A senior Google executive has announced that the search giant will start delivering the wrong search results to jihadi sympathizers as a counter-terrorism measure.
The Daily Mail reports:
As part of a pilot scheme, the search engine will show anti-radicalisation links when would-be jihadists type in words related to extremism.
The announcement was made by Dr Anthony House, a senior Google executive, while giving evidence to MPs in the UK parliament.
‘We are working on counter-narratives around the world. This year one of the things we’re looking at is we are running two pilot programmes,’ said Dr House.
‘One is to make sure these types of views are more discoverable.
‘The other is to make sure when people put potentially damaging search terms into our search engine they also find these counter narratives.’
Google has yet to respond to DailyMail.com on details of the pilot scheme, and whether it will be rolled out globally.
Dr House says the counter-narrative messages will appear in the sponsored links which are returned at the top of a Google search, rather than in the search results.
‘We offer Google AdWords Grants to NGOs so that meaningful counter-speech ads can be surfaced in response to search queries like ‘join Isis’, he said.
According to a report in the Telegraph, Google has received about 100,000 ‘flags’ from members of the public about content they consider inappropriate.
As a result, the company took down around 14 million videos from its YouTube site in 2014, some of which including material related to terrorism.
During the committee meeting, both Google and Facebook, declined to comment on details of how many people they employed to take down terrorist and extremist content
But last year, Google admitted that its YouTube site was so inundated that staff couldn’t filter all terror related content.
Google Public Policy Manager Verity Harding said that about 300 hours of video material is being uploaded to YouTube every minute, making it virtually impossible for the company to filter all images.
She said that ‘to pre-screen those videos before they are uploaded would be like screening a phone call before it’s made.’
The European Union’s counter-terror chief believes it’s time to help companies to contain the security risk by having experts from member states flagging terror-related content.
And the US is also urging technology companies to work with the government to combat terror threats.
The Obama administration last month sought to enlist Silicon Valley’s help in stopping terrorist groups from recruiting and mobilising followers online.
The US government also announced initiatives against violent extremism, including an overhaul of its efforts to counter extremist messages around the globe.
In Silicon Valley, top administration officials held a closed-door meeting with Apple CEO Tim Cook and senior executives from Google, Facebook, Yahoo and other tech firms.
While the session was described by tech company representatives as cordial, no specific agreement or other outcome was announced.
‘This meeting confirmed that we are united in our goal to keep terrorists and terror-promoting material off the Internet,’ Facebook said a statement.
Spokesmen for several other companies declined comment on the meeting.
A White House spokesman, meanwhile, took pains to describe tech leaders as patriotic Americans who have no interest in seeing ‘their tools and their technology being used to aid and abet terrorists.’

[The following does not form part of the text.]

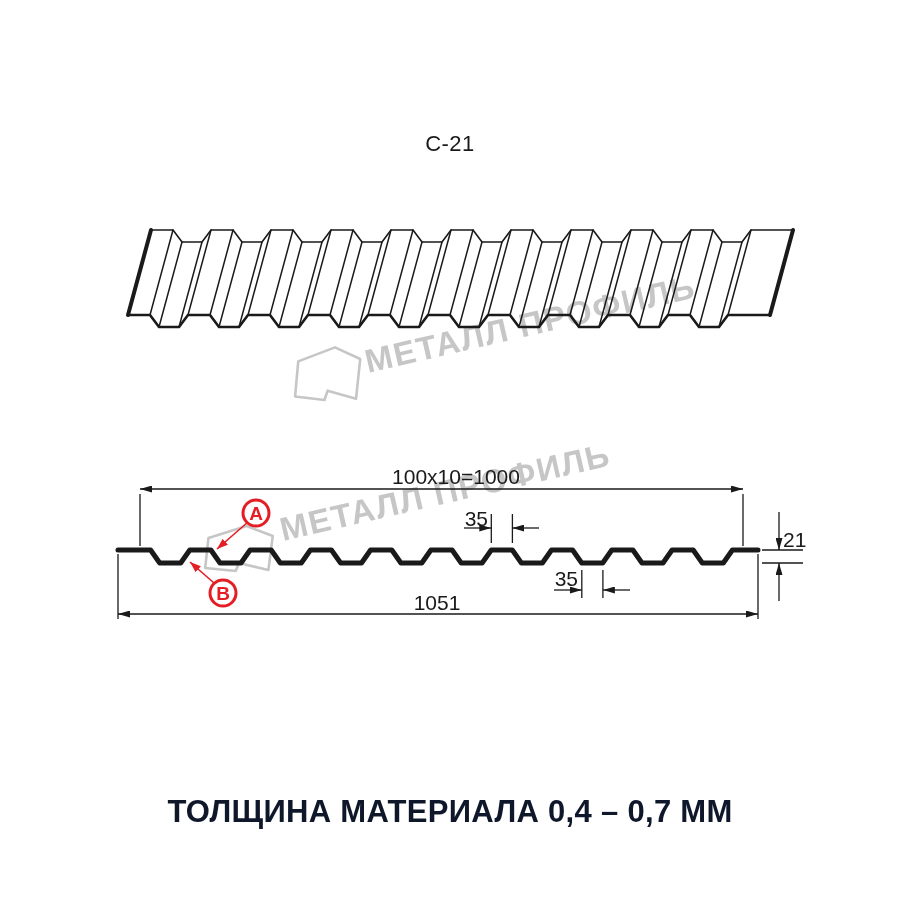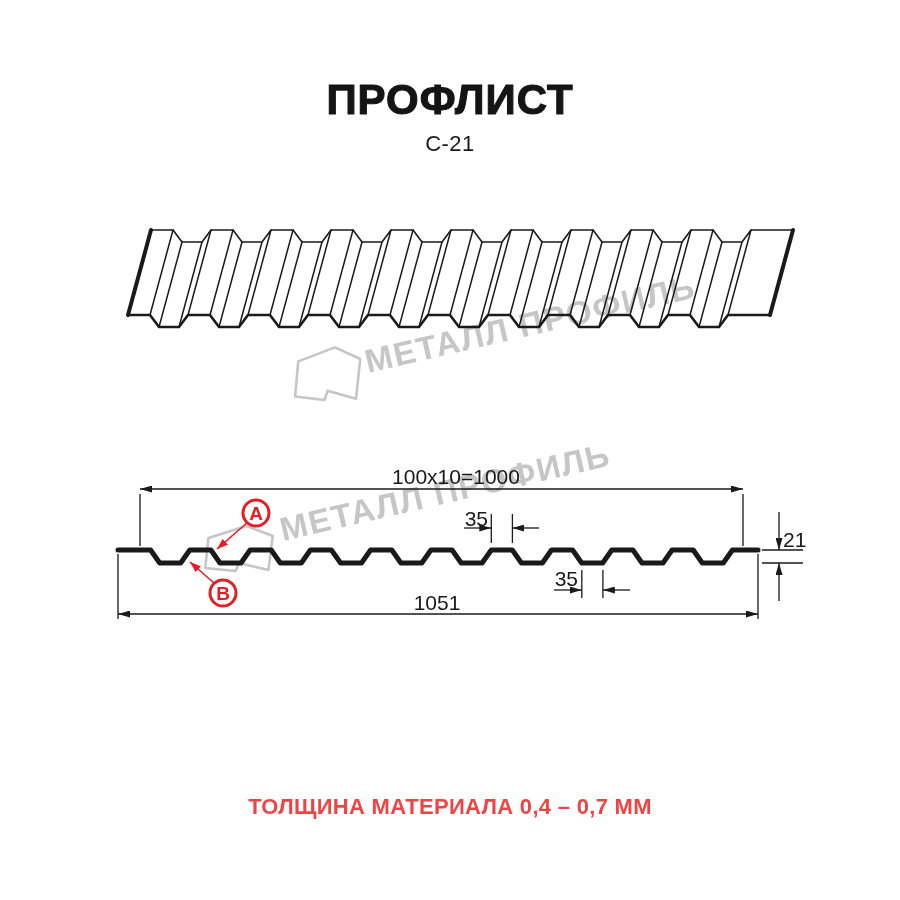"ПРОФЛИСТ" div { html: <div>ПРОФЛИСТ</div> -> none }
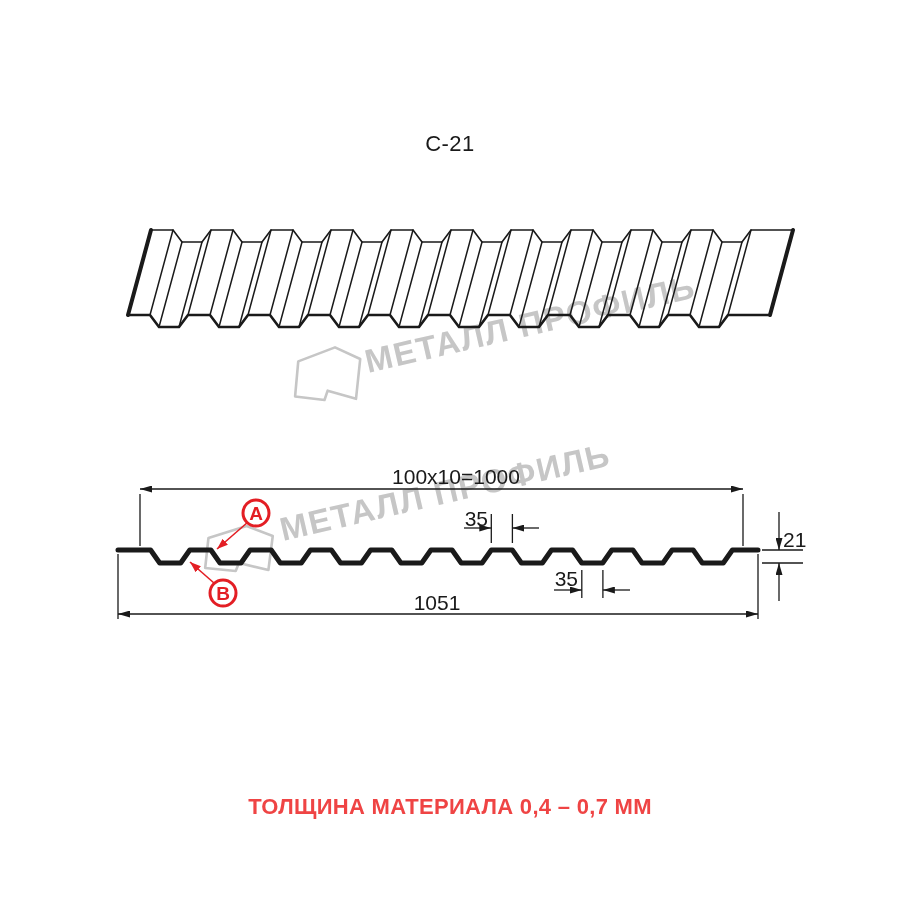"ТОЛЩИНА МАТЕРИАЛА 0,4 – 0,7" #thickness { color: #ef4444 -> #0f172a; font-size: 22px -> 31px }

Leading Internet companies say they remove content that violates their policies by promoting terrorism or threatening violence, but they are reluctant to infringe on free speech.
They also don’t want to be viewed around the world as agents of the government.
And they have chafed at government officials’ criticism of tech companies’ refusal to provide ‘back doors’ into encryption programs that guard customers’ online messages and other files.